(Before-and-after change records)
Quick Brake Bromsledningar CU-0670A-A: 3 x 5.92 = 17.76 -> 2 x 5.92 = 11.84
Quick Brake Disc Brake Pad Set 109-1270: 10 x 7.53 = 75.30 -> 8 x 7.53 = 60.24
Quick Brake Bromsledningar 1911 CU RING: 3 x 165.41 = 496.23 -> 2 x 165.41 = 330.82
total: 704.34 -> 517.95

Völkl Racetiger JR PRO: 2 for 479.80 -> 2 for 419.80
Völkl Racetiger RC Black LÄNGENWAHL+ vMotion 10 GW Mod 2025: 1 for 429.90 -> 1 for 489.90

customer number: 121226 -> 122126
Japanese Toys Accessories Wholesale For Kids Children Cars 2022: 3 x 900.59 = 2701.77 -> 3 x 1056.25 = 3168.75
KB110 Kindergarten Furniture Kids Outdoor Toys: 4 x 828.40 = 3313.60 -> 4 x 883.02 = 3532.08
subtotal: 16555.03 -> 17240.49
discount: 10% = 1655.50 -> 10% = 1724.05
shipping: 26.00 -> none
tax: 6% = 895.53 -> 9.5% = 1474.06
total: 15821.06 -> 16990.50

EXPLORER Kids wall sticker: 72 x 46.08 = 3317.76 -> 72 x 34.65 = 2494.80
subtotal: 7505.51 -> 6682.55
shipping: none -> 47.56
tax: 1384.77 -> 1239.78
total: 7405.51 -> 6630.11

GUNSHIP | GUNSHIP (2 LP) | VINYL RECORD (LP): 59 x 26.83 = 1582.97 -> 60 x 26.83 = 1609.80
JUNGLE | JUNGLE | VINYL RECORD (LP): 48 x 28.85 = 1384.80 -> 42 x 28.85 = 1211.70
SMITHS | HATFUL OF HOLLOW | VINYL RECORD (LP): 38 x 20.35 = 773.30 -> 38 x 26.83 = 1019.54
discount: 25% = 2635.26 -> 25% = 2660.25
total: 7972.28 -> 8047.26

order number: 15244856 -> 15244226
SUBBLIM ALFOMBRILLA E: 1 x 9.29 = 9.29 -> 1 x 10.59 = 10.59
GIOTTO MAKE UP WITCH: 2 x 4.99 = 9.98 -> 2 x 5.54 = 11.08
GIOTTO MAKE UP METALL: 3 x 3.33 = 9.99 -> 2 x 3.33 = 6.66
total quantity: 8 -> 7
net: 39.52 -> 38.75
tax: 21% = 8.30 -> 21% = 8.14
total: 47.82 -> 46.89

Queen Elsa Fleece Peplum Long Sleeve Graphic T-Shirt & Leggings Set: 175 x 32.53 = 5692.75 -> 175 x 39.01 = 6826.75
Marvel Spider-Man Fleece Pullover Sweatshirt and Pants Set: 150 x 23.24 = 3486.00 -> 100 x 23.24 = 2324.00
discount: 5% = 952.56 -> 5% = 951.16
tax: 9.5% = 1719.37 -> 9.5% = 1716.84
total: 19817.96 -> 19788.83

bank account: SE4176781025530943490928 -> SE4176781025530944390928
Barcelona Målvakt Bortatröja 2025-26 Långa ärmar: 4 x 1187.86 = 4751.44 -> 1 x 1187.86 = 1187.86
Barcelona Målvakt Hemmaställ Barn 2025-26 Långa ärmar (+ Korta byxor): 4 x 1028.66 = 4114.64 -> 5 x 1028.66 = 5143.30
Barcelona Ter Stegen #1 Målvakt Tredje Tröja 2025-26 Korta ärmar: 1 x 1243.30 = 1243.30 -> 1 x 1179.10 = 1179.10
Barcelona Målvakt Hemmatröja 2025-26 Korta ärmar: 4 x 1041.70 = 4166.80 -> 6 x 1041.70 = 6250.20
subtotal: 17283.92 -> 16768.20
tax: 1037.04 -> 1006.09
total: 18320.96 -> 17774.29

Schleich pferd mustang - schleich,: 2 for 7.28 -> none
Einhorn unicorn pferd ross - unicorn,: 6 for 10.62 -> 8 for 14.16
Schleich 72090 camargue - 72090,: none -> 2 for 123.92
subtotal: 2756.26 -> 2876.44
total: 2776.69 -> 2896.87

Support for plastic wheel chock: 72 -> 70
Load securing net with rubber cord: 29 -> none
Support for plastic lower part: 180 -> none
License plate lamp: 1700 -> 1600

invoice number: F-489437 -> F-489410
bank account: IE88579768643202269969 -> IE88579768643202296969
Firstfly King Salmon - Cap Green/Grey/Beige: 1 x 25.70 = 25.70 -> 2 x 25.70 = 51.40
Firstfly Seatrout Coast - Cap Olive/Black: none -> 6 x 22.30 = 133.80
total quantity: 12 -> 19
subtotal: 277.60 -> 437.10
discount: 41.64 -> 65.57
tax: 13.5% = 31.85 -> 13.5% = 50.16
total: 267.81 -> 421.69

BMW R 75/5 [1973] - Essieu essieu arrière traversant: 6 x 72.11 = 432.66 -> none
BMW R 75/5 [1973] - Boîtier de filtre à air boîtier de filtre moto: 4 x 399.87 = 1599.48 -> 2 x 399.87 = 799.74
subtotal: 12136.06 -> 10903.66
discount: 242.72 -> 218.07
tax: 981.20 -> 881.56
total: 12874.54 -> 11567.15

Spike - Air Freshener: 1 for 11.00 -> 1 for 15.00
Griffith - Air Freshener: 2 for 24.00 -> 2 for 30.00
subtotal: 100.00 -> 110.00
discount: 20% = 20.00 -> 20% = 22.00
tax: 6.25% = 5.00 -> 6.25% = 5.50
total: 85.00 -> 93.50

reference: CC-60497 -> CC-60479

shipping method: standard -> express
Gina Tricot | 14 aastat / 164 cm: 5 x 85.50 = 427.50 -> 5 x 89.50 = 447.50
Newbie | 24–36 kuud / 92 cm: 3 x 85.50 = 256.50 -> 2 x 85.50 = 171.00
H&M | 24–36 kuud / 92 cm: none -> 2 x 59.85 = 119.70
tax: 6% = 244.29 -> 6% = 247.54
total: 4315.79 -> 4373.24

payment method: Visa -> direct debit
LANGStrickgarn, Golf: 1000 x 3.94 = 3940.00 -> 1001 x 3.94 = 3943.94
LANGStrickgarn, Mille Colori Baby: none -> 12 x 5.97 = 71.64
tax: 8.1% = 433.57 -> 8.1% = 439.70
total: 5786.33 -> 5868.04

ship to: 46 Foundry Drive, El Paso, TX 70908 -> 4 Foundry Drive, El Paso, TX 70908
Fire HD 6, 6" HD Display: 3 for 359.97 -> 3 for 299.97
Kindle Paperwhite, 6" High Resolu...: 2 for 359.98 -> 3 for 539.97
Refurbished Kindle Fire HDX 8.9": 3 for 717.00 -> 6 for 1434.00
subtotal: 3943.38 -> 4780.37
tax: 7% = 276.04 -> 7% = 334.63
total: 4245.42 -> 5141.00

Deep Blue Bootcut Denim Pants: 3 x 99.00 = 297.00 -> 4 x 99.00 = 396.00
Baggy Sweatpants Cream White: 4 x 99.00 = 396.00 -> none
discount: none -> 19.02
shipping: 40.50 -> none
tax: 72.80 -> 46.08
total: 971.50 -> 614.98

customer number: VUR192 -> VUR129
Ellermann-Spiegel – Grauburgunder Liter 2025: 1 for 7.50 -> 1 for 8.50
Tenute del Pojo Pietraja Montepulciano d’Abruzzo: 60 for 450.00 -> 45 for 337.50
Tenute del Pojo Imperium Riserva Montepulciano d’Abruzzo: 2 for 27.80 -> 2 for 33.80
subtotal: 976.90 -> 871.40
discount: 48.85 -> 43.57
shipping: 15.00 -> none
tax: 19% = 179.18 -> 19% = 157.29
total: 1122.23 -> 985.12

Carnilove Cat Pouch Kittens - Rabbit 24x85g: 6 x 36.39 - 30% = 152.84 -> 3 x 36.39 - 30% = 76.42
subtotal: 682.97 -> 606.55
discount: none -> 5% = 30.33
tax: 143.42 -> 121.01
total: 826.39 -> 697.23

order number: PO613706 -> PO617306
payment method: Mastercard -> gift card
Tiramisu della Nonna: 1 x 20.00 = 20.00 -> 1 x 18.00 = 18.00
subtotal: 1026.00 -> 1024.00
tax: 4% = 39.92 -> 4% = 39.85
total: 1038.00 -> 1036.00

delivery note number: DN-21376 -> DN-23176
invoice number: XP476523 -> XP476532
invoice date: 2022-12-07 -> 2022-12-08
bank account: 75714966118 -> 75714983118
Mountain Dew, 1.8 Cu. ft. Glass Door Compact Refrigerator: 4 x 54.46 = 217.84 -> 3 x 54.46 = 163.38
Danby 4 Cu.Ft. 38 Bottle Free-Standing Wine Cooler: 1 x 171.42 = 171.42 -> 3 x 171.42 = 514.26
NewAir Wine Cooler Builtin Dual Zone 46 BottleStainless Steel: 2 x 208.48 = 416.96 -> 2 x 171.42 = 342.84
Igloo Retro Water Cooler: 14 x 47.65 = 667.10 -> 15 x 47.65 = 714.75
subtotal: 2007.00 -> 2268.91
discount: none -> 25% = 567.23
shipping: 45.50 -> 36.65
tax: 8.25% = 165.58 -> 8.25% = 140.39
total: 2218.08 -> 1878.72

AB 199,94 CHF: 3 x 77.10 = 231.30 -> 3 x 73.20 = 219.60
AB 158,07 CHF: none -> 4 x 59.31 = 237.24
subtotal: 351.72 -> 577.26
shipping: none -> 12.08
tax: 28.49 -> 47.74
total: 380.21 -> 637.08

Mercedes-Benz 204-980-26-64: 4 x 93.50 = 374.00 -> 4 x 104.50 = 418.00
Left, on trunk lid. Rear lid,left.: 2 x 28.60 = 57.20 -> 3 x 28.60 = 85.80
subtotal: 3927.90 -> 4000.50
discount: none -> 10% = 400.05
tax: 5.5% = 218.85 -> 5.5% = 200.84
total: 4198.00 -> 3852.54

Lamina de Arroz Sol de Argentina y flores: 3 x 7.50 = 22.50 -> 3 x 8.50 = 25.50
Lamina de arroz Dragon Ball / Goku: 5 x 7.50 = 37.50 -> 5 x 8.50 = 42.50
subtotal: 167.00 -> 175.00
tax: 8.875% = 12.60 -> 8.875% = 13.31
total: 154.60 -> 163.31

__WHAT THE TASK ASKS__. Transcribe only the lines from the beginning of the entries to the line with "Quick Brake Bromsledningar 1911", inclusive, exactly as written.

__RESPONSE TO THE TASK__.
Quick Brake Bromsledningar CU-0670A-A: 3 x 5.92 = 17.76 -> 2 x 5.92 = 11.84
Quick Brake Disc Brake Pad Set 109-1270: 10 x 7.53 = 75.30 -> 8 x 7.53 = 60.24
Quick Brake Bromsledningar 1911 CU RING: 3 x 165.41 = 496.23 -> 2 x 165.41 = 330.82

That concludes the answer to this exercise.